1-Aminopropan-2-ol
- Names: Preferred IUPAC name 1-Aminopropan-2-ol
- Identifiers: Compounds; (+/−)-1-Aminopropan-2-ol; (R): (−)-1-Aminopropan-2-ol; (S): (+)-1-Aminopropan-2-ol;
- CAS Number: 78-96-6; (R): 2799-16-8; (S): 2799-17-9;
- 3D model (JSmol): (R): Interactive image; (S): Interactive image;
- ChEBI: CHEBI:19030;
- ChEMBL: ChEMBL326602;
- ChemSpider: 3; (R): 388968; (S): 5641722;
- ECHA InfoCard: 100.001.057
- EC Number: 201-162-7; (R): 220-532-9; (S): 220-533-4;
- KEGG: C05771;
- PubChem CID: 4; (R): 439938; (S): 7311736;
- UNII: UE40BY1BZW;
- CompTox Dashboard (EPA): DTXSID9021764 ;

Properties
- Chemical formula: C_{3}H_{9}NO
- Molar mass: 75.111 g·mol^{−1}
- Appearance: liquid
- Odor: ammonia-like
- Density: 0.973 g/mL (18 °C)
- Melting point: 1.74 °C (35.13 °F; 274.89 K)
- Boiling point: 159.46 °C (319.03 °F; 432.61 K)
- Solubility in water: soluble
- Solubility: soluble in alcohol, ether, acetone, benzene, CCl_{4}
- Refractive index (n_{D}): 1.4479

Hazards
- NFPA 704 (fire diamond): 2 2 0
- Flash point: 77 °C (171 °F; 350 K)
- Autoignition temperature: 374 °C (705 °F; 647 K)
- LD_{50} (median dose): 4.26 g/kg (rat, oral)

= 1-Aminopropan-2-ol =

1-Aminopropan-2-ol is the organic compound with the formula CH3CH(OH)CH2NH2. It is an amino alcohol. The term isopropanolamine may also refer more generally to the additional homologs diisopropanolamine (DIPA) and triisopropanolamine (TIPA).

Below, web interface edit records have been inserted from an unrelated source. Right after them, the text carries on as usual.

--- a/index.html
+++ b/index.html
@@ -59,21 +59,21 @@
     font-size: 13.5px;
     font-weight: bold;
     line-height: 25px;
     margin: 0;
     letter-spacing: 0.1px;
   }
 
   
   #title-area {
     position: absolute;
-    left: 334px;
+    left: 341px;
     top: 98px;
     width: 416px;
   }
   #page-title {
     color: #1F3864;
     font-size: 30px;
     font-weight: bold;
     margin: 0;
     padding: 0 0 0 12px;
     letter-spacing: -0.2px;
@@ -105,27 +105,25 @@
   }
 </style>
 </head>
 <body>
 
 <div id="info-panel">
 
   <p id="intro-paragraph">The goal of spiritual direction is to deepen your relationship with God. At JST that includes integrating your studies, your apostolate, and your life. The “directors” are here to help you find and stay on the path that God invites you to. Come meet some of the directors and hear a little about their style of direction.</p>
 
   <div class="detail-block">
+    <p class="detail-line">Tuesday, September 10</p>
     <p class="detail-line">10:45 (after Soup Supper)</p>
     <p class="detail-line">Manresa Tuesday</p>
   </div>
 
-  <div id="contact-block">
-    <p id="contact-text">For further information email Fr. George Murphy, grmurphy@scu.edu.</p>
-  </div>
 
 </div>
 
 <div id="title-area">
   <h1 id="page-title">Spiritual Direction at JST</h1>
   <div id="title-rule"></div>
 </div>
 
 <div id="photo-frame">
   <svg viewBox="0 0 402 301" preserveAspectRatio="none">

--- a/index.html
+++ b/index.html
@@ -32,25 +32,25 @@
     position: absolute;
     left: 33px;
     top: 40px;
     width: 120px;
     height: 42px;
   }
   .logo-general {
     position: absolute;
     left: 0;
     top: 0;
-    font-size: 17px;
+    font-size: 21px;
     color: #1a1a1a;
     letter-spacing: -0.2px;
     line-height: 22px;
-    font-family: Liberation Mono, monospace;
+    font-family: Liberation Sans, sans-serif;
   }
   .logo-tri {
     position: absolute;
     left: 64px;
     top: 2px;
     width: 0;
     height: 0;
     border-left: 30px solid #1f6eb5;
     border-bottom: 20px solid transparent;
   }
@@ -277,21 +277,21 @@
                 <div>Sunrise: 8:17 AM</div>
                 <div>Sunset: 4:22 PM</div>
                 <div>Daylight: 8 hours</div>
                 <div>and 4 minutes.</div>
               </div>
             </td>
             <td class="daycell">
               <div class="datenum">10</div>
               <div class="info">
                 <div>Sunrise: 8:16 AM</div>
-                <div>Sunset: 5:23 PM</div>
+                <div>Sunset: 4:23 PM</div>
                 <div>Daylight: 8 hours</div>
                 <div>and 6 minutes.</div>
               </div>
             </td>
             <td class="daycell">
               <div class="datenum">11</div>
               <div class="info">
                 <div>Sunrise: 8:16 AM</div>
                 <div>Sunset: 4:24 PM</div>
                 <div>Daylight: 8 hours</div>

1-Aminopropan-2-ol is chiral. It can be prepared by the addition of aqueous ammonia to propylene oxide.

== Biosynthesis ==
(R)-1-Aminopropan-2-ol is one of the components incorporated in the biosynthesis of cobalamin. The O-phosphate ester is produced from threonine by the enzyme Threonine-phosphate decarboxylase.

== Applications ==
The isopropanolamines are used as buffers. They are good solubilizers of oil and fat, so they are used to neutralize fatty acids and sulfonic acid-based surfactants.
Racemic 1-aminopropan-2-ol is typically used in metalworking fluid, waterborne coatings, personal care products, and in the production of titanium dioxide and polyurethanes. It is an intermediate in the synthesis of a variety of pharmaceutical drugs.

(R)-1-aminopropan-2-ol is metabolised to aminoacetone by the enzyme (R)-aminopropanol dehydrogenase.

Synthesis of Hexylcaine is one application.